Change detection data
● ● ● ● ●

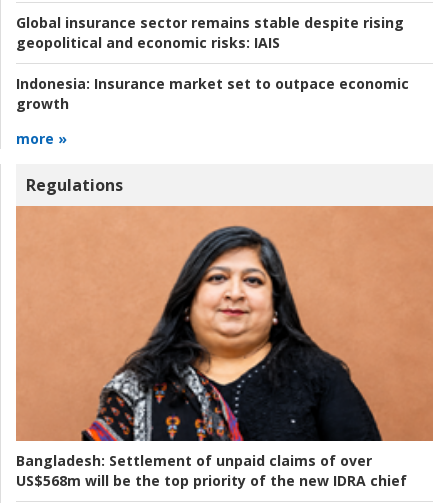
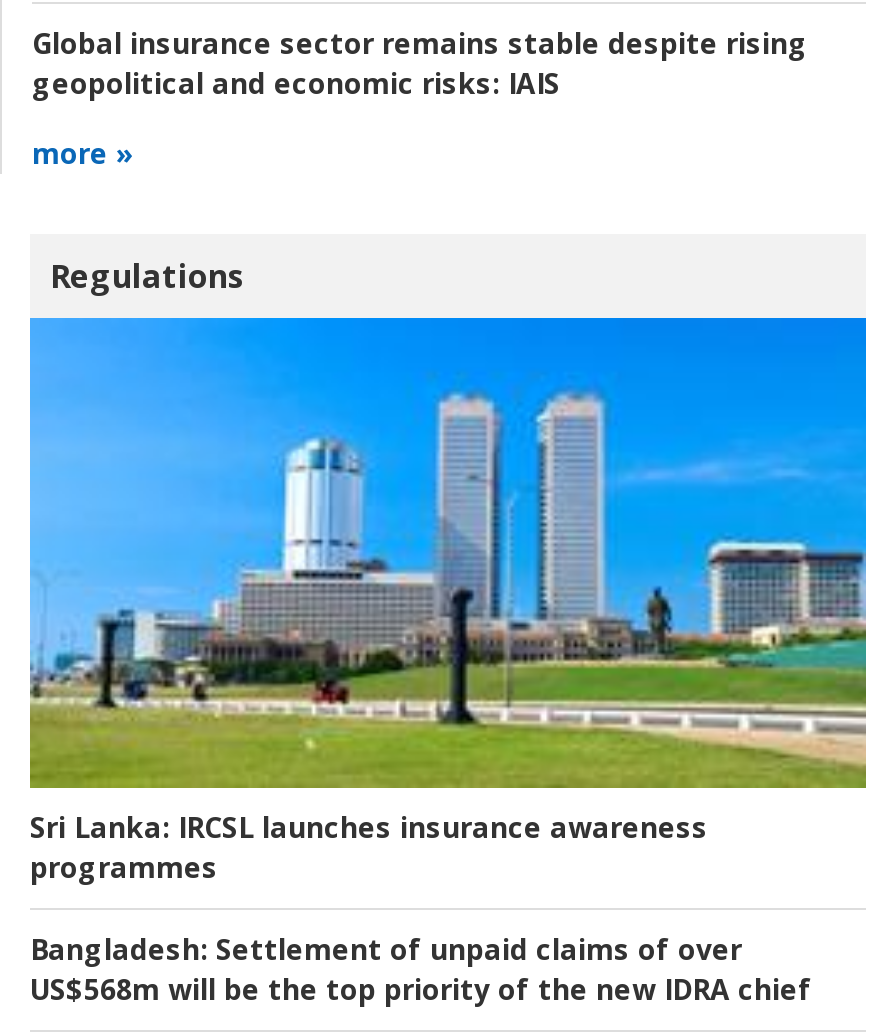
- Indonesia: Insurance market set to outpace economic
- growth

moved up: more »

moved up: Regulations

+ Sri Lanka: IRCSL launches insurance awareness
+ programmes

- [image]
+ [image]
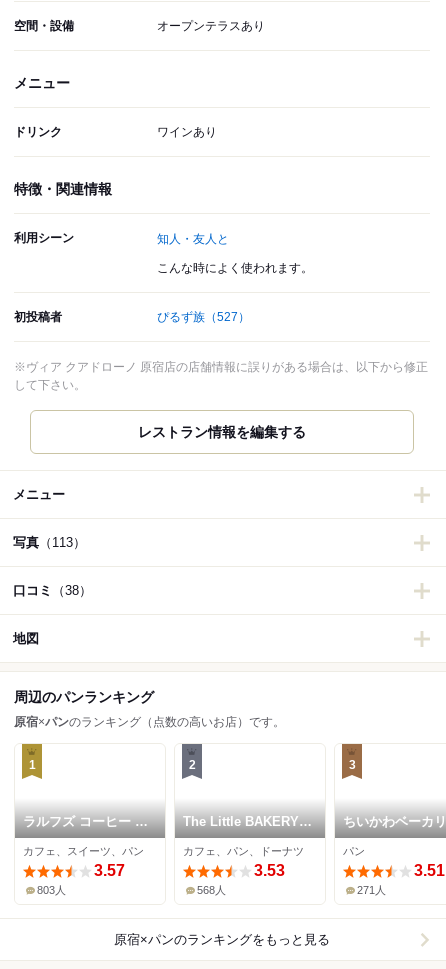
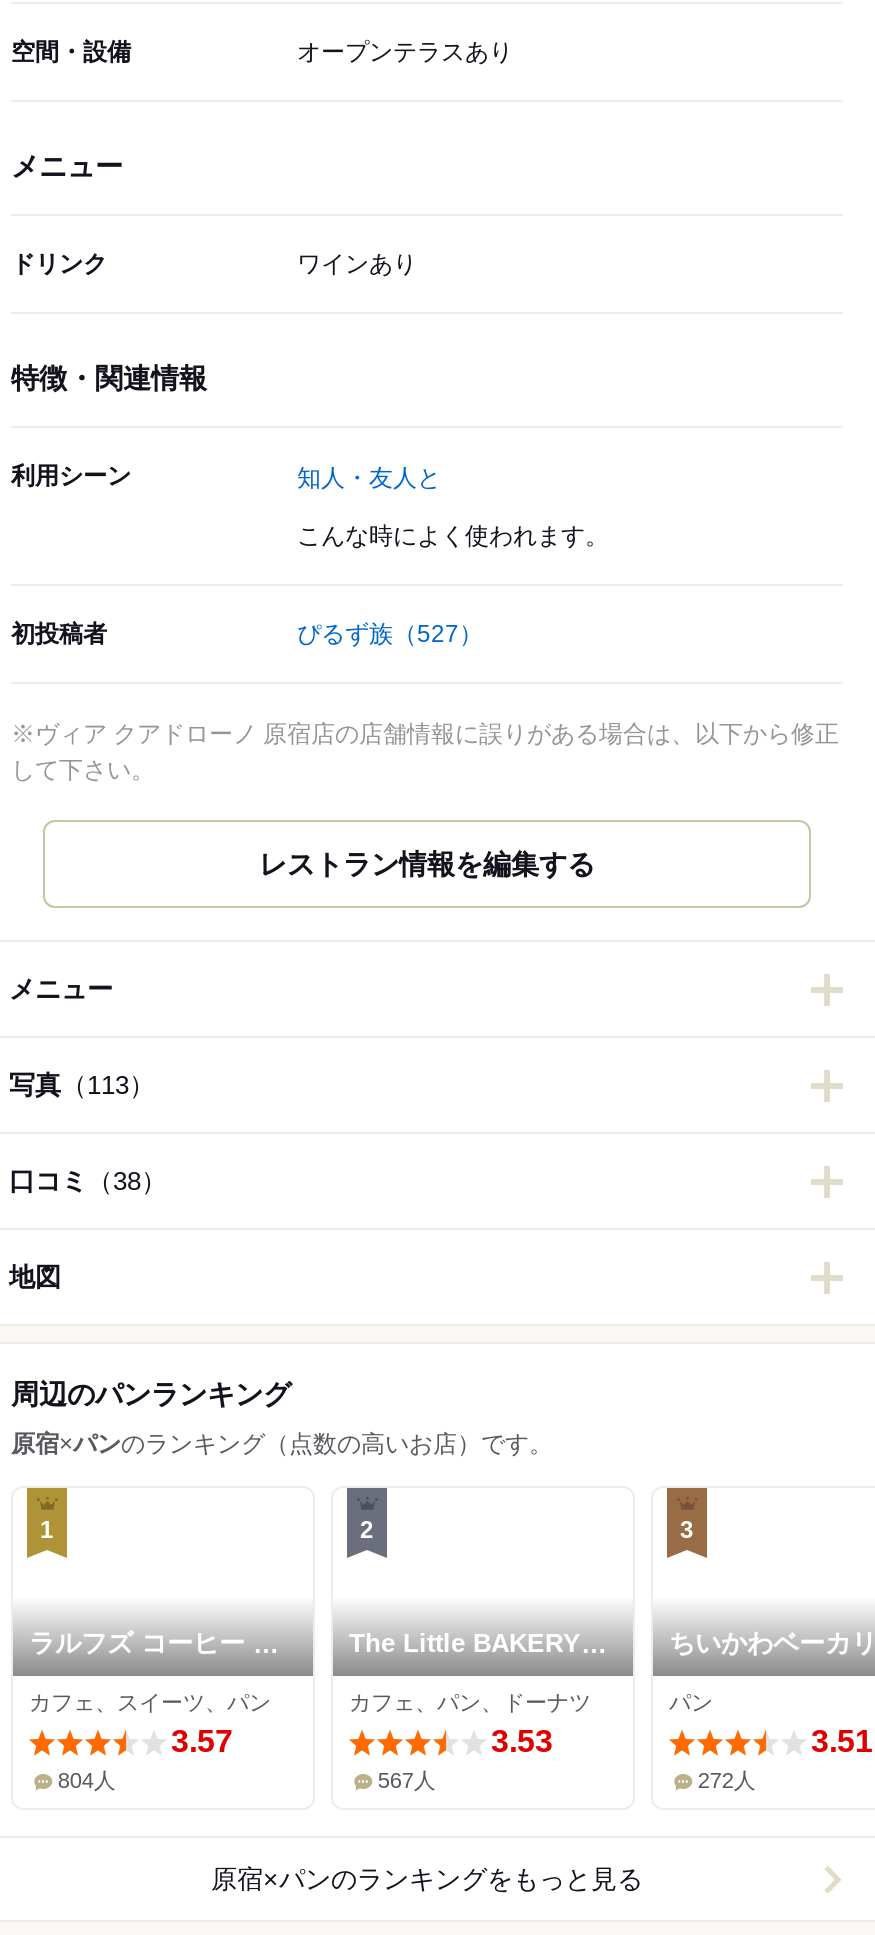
- 803人
+ 804人

- 568人
+ 567人

- 271人
+ 272人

● ● ● ● ●

● ASSIGNMENT:
For each entry above, write it out again exactly but leave out any picture.

● ANSWER AREA:
- Indonesia: Insurance market set to outpace economic
- growth

moved up: more »

moved up: Regulations

+ Sri Lanka: IRCSL launches insurance awareness
+ programmes

- [image]
+ [image]
- 803人
+ 804人

- 568人
+ 567人

- 271人
+ 272人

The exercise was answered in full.